**Work to complete**
Copy out the entries that follow exactly, leaving out the pictures.

**Items from a dataset**
-*-*-

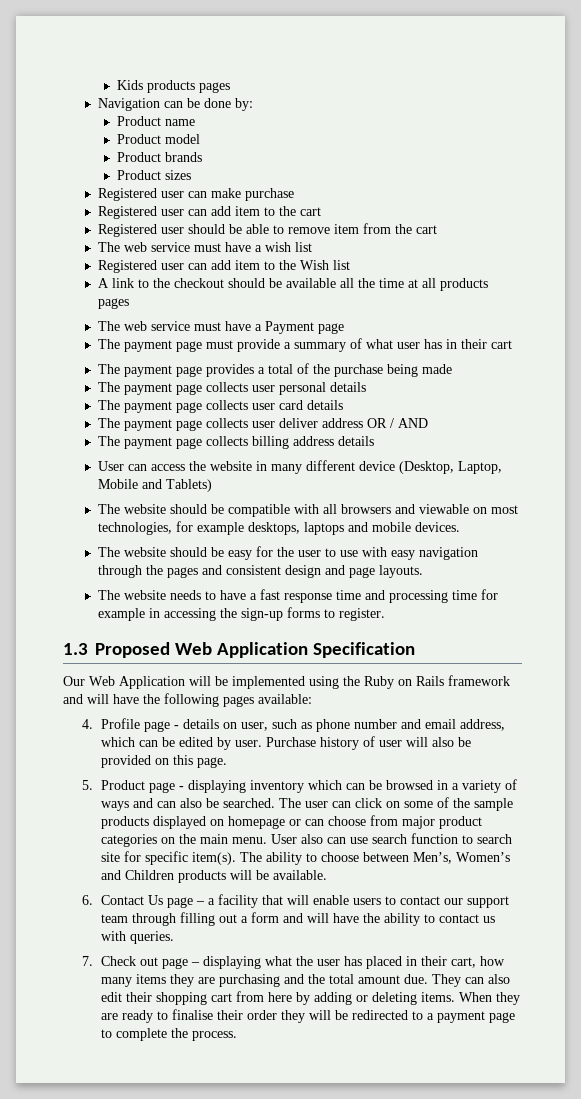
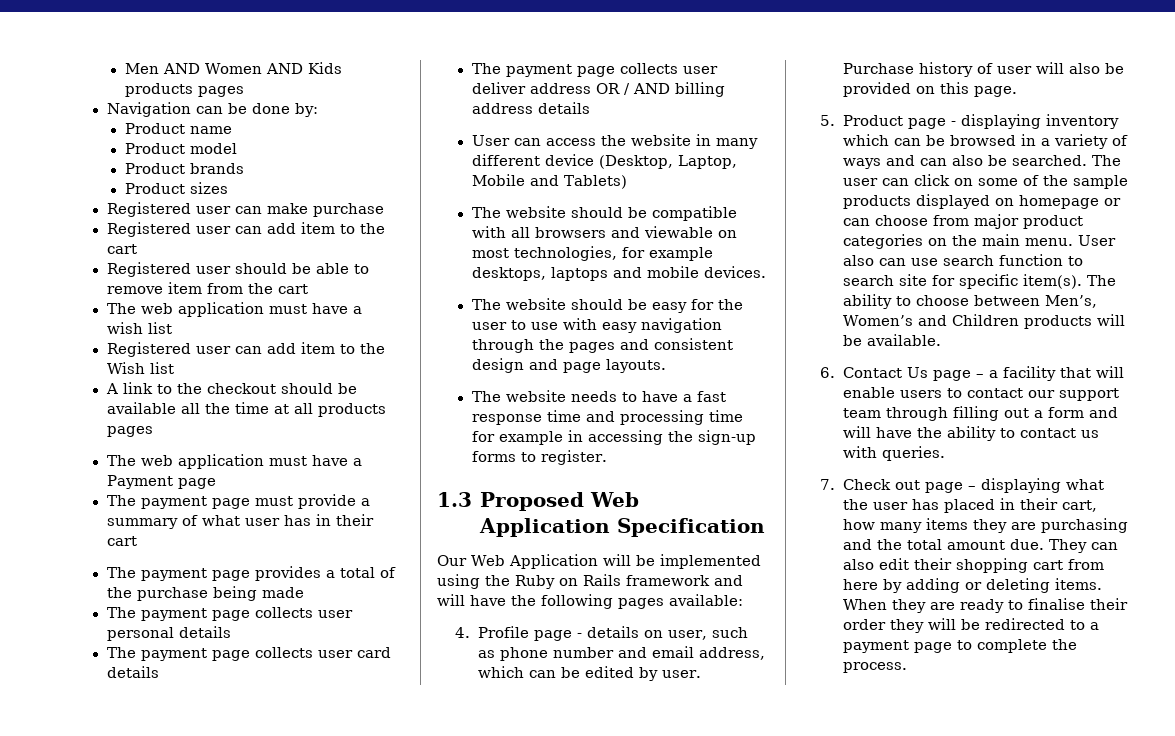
- Kids products pages
+ Men AND Women AND Kids products pages
- The web service must have a wish list
+ The web application must have a wish list
- The web service must have a Payment page
+ The web application must have a Payment page
- The payment page collects user deliver address OR / AND
- The payment page collects billing address details
+ The payment page collects user deliver address OR / AND billing address details

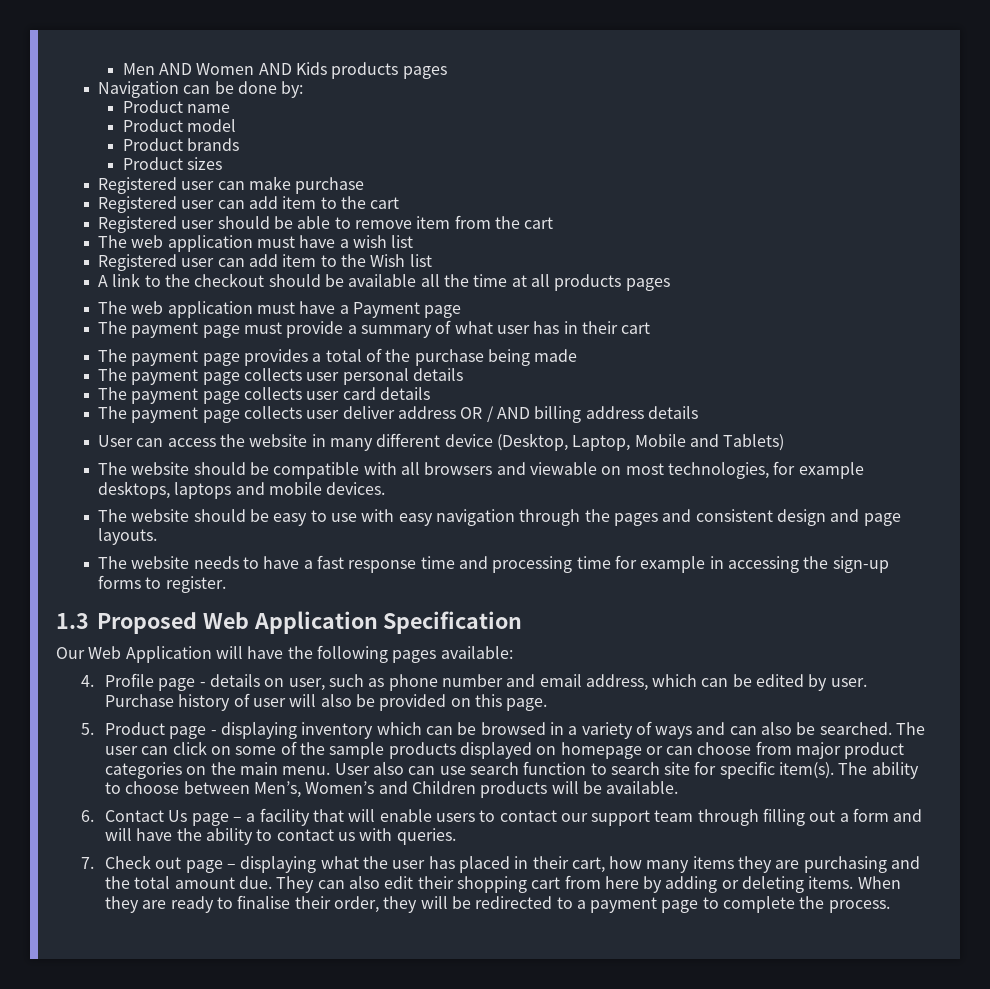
- The website should be easy for the user to use with easy navigation through the pages and consistent design and page layouts.
+ The website should be easy to use with easy navigation through the pages and consistent design and page layouts.
- Our Web Application will be implemented using the Ruby on Rails framework and will have the following pages available:
+ Our Web Application will have the following pages available:
- When they are ready to finalise their order they will be redirected to a payment page to complete the process.
+ When they are ready to finalise their order, they will be redirected to a payment page to complete the process.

-*-*-

**Output for this exercise**
- Kids products pages
+ Men AND Women AND Kids products pages
- The web service must have a wish list
+ The web application must have a wish list
- The web service must have a Payment page
+ The web application must have a Payment page
- The payment page collects user deliver address OR / AND
- The payment page collects billing address details
+ The payment page collects user deliver address OR / AND billing address details

- The website should be easy for the user to use with easy navigation through the pages and consistent design and page layouts.
+ The website should be easy to use with easy navigation through the pages and consistent design and page layouts.
- Our Web Application will be implemented using the Ruby on Rails framework and will have the following pages available:
+ Our Web Application will have the following pages available:
- When they are ready to finalise their order they will be redirected to a payment page to complete the process.
+ When they are ready to finalise their order, they will be redirected to a payment page to complete the process.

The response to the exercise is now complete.